# Chapter 22 - Reinforcement Learning

*In which we see how experiencing rewards and punishments can teach an agent how to
maximize rewards in the future.* - Stuart Russell and Peter Norvig, Artificial Intelligence: A Modern Approach

## - **22.1 Learning from Rewards**  
- **Supervised learning challenges in complex environments:**  Applying supervised learning to complex tasks like chess is challenging due to the vast number of possible states and the difficulty in defining "correct" moves solely based on past grandmaster games. 
- **Introduction to reinforcement learning (RL):**  RL involves an agent learning from interactions with its environment through rewards, aiming to maximize the sum of these rewards. Unlike in supervised learning, the agent in RL may not know the environment's transition model or reward function ahead of time. 
- **Benefits of reinforcement learning:**  Providing reward signals is usually simpler and requires less expertise than supplying labeled examples for supervised learning. Even sparse rewards (where informative signals are rare) can be beneficial, and additional intermediate rewards can significantly aid learning. 
- **Versatility and applications of RL:**  Reinforcement learning is a flexible approach that has been applied successfully in various domains, including video games, robotics, and strategic games like poker. It can be enhanced with deep learning techniques for even broader applications. 
- **RL algorithms and categories:**  The chapter outlines two main types of reinforcement learning strategies: 
- **Model-based RL,**  where the agent uses or learns a model of the environment to interpret rewards and make decisions. This approach often involves learning a utility function based on the sum of rewards. 
- **Model-free RL,**  which does not rely on understanding the environment's model but directly learns how to act.

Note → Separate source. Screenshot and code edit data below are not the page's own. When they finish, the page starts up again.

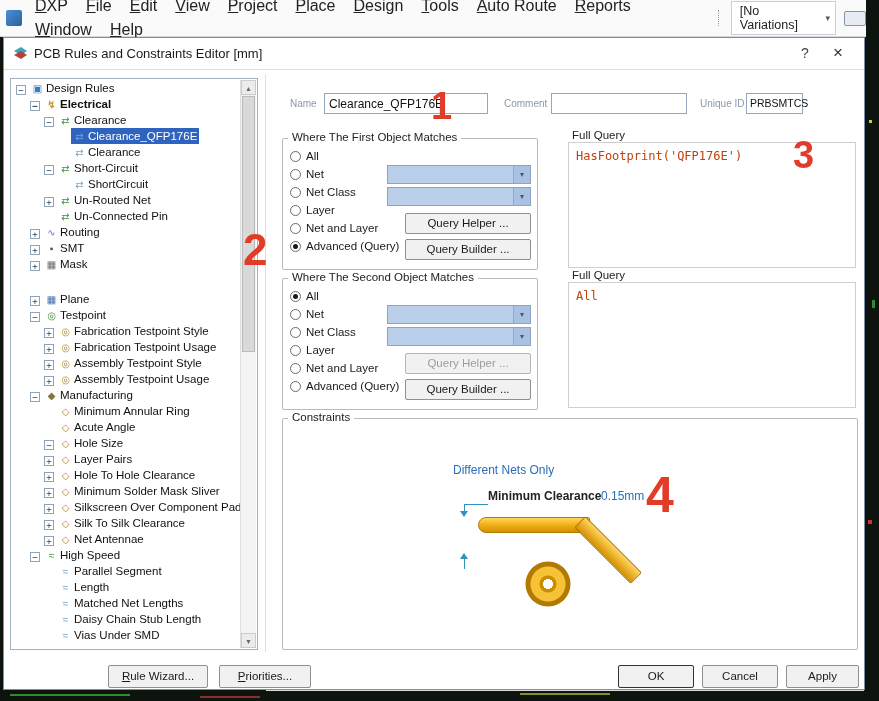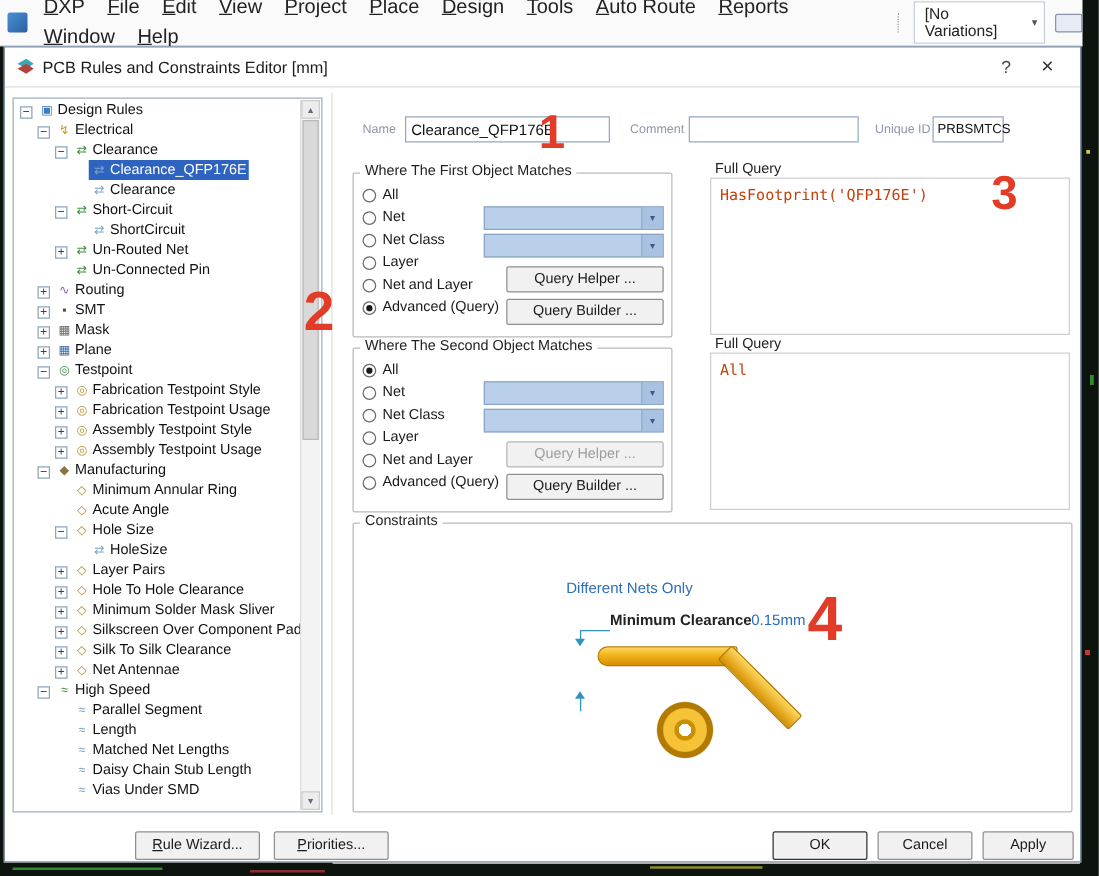--- a/index.html
+++ b/index.html
@@ -177,42 +177,41 @@
         </svg>
     </span>
     <span class="dlg-title">PCB Rules and Constraints Editor [mm]</span>
     <span class="dlg-help">?</span>
     <span class="dlg-close">×</span>
   </div>
 
   <div class="tree-panel">
     <div class="tree-rows">
         <div class="trow" style="padding-left: 3px;"><span class="tbox">−</span><span class="thl"><span class="ticon" style="color: rgb(58, 125, 189);">▣</span><span class="tlabel">Design Rules</span></span></div>
-        <div class="trow" style="padding-left: 17px;"><span class="tbox">−</span><span class="thl"><span class="ticon" style="color: rgb(201, 153, 42);">↯</span><span class="tlabel">Electrical</span></span></div>
+        <div class="trow" style="padding-left: 17px; font-weight: bold;"><span class="tbox">−</span><span class="thl"><span class="ticon" style="color: rgb(201, 153, 42);">↯</span><span class="tlabel">Electrical</span></span></div>
         <div class="trow" style="padding-left: 31px;"><span class="tbox">−</span><span class="thl"><span class="ticon" style="color: rgb(63, 143, 63);">⇄</span><span class="tlabel">Clearance</span></span></div>
         <div class="trow" style="padding-left: 45px;"><span class="tbox empty"></span><span class="thl sel"><span class="ticon" style="color: rgb(122, 165, 201);">⇄</span><span class="tlabel">Clearance_QFP176E</span></span></div>
         <div class="trow" style="padding-left: 45px;"><span class="tbox empty"></span><span class="thl"><span class="ticon" style="color: rgb(122, 165, 201);">⇄</span><span class="tlabel">Clearance</span></span></div>
         <div class="trow" style="padding-left: 31px;"><span class="tbox">−</span><span class="thl"><span class="ticon" style="color: rgb(63, 143, 63);">⇄</span><span class="tlabel">Short-Circuit</span></span></div>
         <div class="trow" style="padding-left: 45px;"><span class="tbox empty"></span><span class="thl"><span class="ticon" style="color: rgb(122, 165, 201);">⇄</span><span class="tlabel">ShortCircuit</span></span></div>
         <div class="trow" style="padding-left: 31px;"><span class="tbox">+</span><span class="thl"><span class="ticon" style="color: rgb(63, 143, 63);">⇄</span><span class="tlabel">Un-Routed Net</span></span></div>
         <div class="trow" style="padding-left: 31px;"><span class="tbox empty"></span><span class="thl"><span class="ticon" style="color: rgb(63, 143, 63);">⇄</span><span class="tlabel">Un-Connected Pin</span></span></div>
         <div class="trow" style="padding-left: 17px;"><span class="tbox">+</span><span class="thl"><span class="ticon" style="color: rgb(138, 95, 176);">∿</span><span class="tlabel">Routing</span></span></div>
         <div class="trow" style="padding-left: 17px;"><span class="tbox">+</span><span class="thl"><span class="ticon" style="color: rgb(107, 74, 50);">▪</span><span class="tlabel">SMT</span></span></div>
         <div class="trow" style="padding-left: 17px;"><span class="tbox">+</span><span class="thl"><span class="ticon" style="color: rgb(106, 106, 106);">▦</span><span class="tlabel">Mask</span></span></div>
-        <div class="trow" style="padding-left: 17px;"><span class="tbox">+</span><span class="thl"><span class="ticon" style="color: rgb(63, 111, 174);">▦</span><span class="tlabel">Plane</span></span></div>
+        <div class="trow" style="padding-left: 17px; margin-top: 19px;"><span class="tbox">+</span><span class="thl"><span class="ticon" style="color: rgb(63, 111, 174);">▦</span><span class="tlabel">Plane</span></span></div>
         <div class="trow" style="padding-left: 17px;"><span class="tbox">−</span><span class="thl"><span class="ticon" style="color: rgb(63, 143, 63);">◎</span><span class="tlabel">Testpoint</span></span></div>
         <div class="trow" style="padding-left: 31px;"><span class="tbox">+</span><span class="thl"><span class="ticon" style="color: rgb(176, 143, 42);">◎</span><span class="tlabel">Fabrication Testpoint Style</span></span></div>
         <div class="trow" style="padding-left: 31px;"><span class="tbox">+</span><span class="thl"><span class="ticon" style="color: rgb(176, 143, 42);">◎</span><span class="tlabel">Fabrication Testpoint Usage</span></span></div>
         <div class="trow" style="padding-left: 31px;"><span class="tbox">+</span><span class="thl"><span class="ticon" style="color: rgb(176, 143, 42);">◎</span><span class="tlabel">Assembly Testpoint Style</span></span></div>
         <div class="trow" style="padding-left: 31px;"><span class="tbox">+</span><span class="thl"><span class="ticon" style="color: rgb(176, 143, 42);">◎</span><span class="tlabel">Assembly Testpoint Usage</span></span></div>
         <div class="trow" style="padding-left: 17px;"><span class="tbox">−</span><span class="thl"><span class="ticon" style="color: rgb(138, 115, 64);">◆</span><span class="tlabel">Manufacturing</span></span></div>
         <div class="trow" style="padding-left: 31px;"><span class="tbox empty"></span><span class="thl"><span class="ticon" style="color: rgb(176, 143, 42);">◇</span><span class="tlabel">Minimum Annular Ring</span></span></div>
         <div class="trow" style="padding-left: 31px;"><span class="tbox empty"></span><span class="thl"><span class="ticon" style="color: rgb(176, 143, 42);">◇</span><span class="tlabel">Acute Angle</span></span></div>
         <div class="trow" style="padding-left: 31px;"><span class="tbox">−</span><span class="thl"><span class="ticon" style="color: rgb(176, 143, 42);">◇</span><span class="tlabel">Hole Size</span></span></div>
-        <div class="trow" style="padding-left: 45px;"><span class="tbox empty"></span><span class="thl"><span class="ticon" style="color: rgb(122, 165, 201);">⇄</span><span class="tlabel">HoleSize</span></span></div>
         <div class="trow" style="padding-left: 31px;"><span class="tbox">+</span><span class="thl"><span class="ticon" style="color: rgb(176, 143, 42);">◇</span><span class="tlabel">Layer Pairs</span></span></div>
         <div class="trow" style="padding-left: 31px;"><span class="tbox">+</span><span class="thl"><span class="ticon" style="color: rgb(176, 143, 42);">◇</span><span class="tlabel">Hole To Hole Clearance</span></span></div>
         <div class="trow" style="padding-left: 31px;"><span class="tbox">+</span><span class="thl"><span class="ticon" style="color: rgb(176, 143, 42);">◇</span><span class="tlabel">Minimum Solder Mask Sliver</span></span></div>
         <div class="trow" style="padding-left: 31px;"><span class="tbox">+</span><span class="thl"><span class="ticon" style="color: rgb(176, 143, 42);">◇</span><span class="tlabel">Silkscreen Over Component Pads</span></span></div>
         <div class="trow" style="padding-left: 31px;"><span class="tbox">+</span><span class="thl"><span class="ticon" style="color: rgb(176, 143, 42);">◇</span><span class="tlabel">Silk To Silk Clearance</span></span></div>
         <div class="trow" style="padding-left: 31px;"><span class="tbox">+</span><span class="thl"><span class="ticon" style="color: rgb(176, 143, 42);">◇</span><span class="tlabel">Net Antennae</span></span></div>
         <div class="trow" style="padding-left: 17px;"><span class="tbox">−</span><span class="thl"><span class="ticon" style="color: rgb(63, 143, 63);">≈</span><span class="tlabel">High Speed</span></span></div>
         <div class="trow" style="padding-left: 31px;"><span class="tbox empty"></span><span class="thl"><span class="ticon" style="color: rgb(122, 159, 192);">≈</span><span class="tlabel">Parallel Segment</span></span></div>
         <div class="trow" style="padding-left: 31px;"><span class="tbox empty"></span><span class="thl"><span class="ticon" style="color: rgb(122, 159, 192);">≈</span><span class="tlabel">Length</span></span></div>
         <div class="trow" style="padding-left: 31px;"><span class="tbox empty"></span><span class="thl"><span class="ticon" style="color: rgb(122, 159, 192);">≈</span><span class="tlabel">Matched Net Lengths</span></span></div>

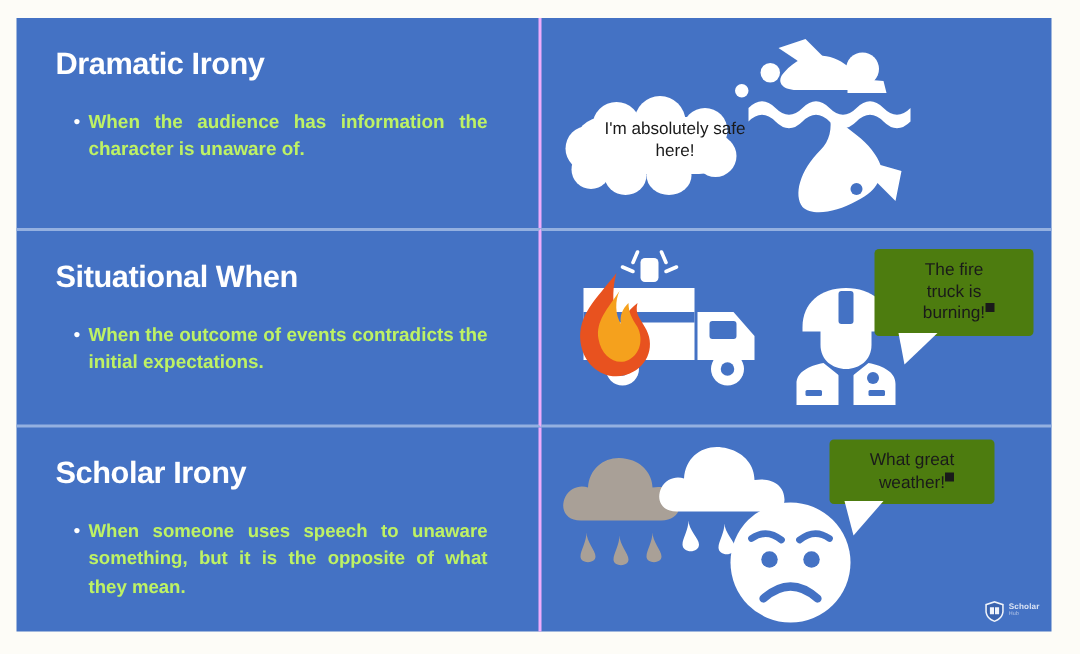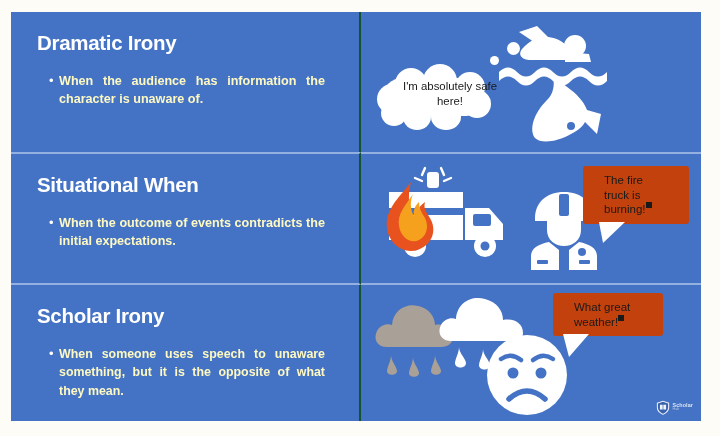--- a/index.html
+++ b/index.html
@@ -32,21 +32,21 @@
     grid-template-rows: 140px 133px 136px;
   }
 
   .cell {
     position: relative;
     overflow: hidden;
     box-sizing: border-box;
   }
 
   
-  .cell.col-l { border-right: 2px solid #14532d; }
+  .cell.col-l { border-right: 2px solid #f0abfc; }
   .cell.row-mid { border-top: 2px solid #94b0e0; border-bottom: 2px solid #94b0e0; }
 
   .text-cell { padding: 12px 18px 10px 26px; }
 
   .heading {
     color: #ffffff;
     font-size: 20.5px;
     font-weight: bold;
     letter-spacing: -0.3px;
     margin: 8px 0 0 0;
@@ -62,38 +62,39 @@
     color: #ffffff;
     font-size: 13px;
     line-height: 1.45;
     width: 22px;
     flex: 0 0 22px;
     text-align: left;
     padding-left: 12px;
     box-sizing: border-box;
   }
   .bullet-text {
-    color: #fef9c3;
+    color: #bef264;
     font-size: 12.6px;
     font-weight: bold;
     line-height: 1.5;
     text-align: justify;
     flex: 1;
   }
   .bullet-text.three-line { font-size: 12.4px; }
 
   
   .art { position: relative; width: 100%; height: 100%; }
 
   .bubble {
     position: absolute;
-    background: #c2410c;
+    background: #4d7c0f;
     color: #1a1a1a;
     font-size: 11.5px;
     line-height: 1.28;
+    text-align: center;
     padding: 7px 21px;
     box-sizing: border-box;
   }
   .bubble.rect { border-radius: 3px; }
   .bubble.rect::after {
     content: "";
     position: absolute;
     width: 0; height: 0;
     border-style: solid;
   }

This category includes action-utility learning (like Q-learning, where the agent learns a Q-function to evaluate the sum of rewards for state-action pairs) and policy search (learning a direct mapping from states to actions). 
- **Structure of the chapter:**  The chapter progresses from discussing passive reinforcement learning, where the agent's policy is predetermined, through active reinforcement learning that involves exploration and learning how to act within an environment. It explores the use of inductive and deep learning to enhance RL, the concept of providing intermediate rewards, and organizing behavior hierarchically. It concludes with a discussion on apprenticeship learning and real-world applications of RL.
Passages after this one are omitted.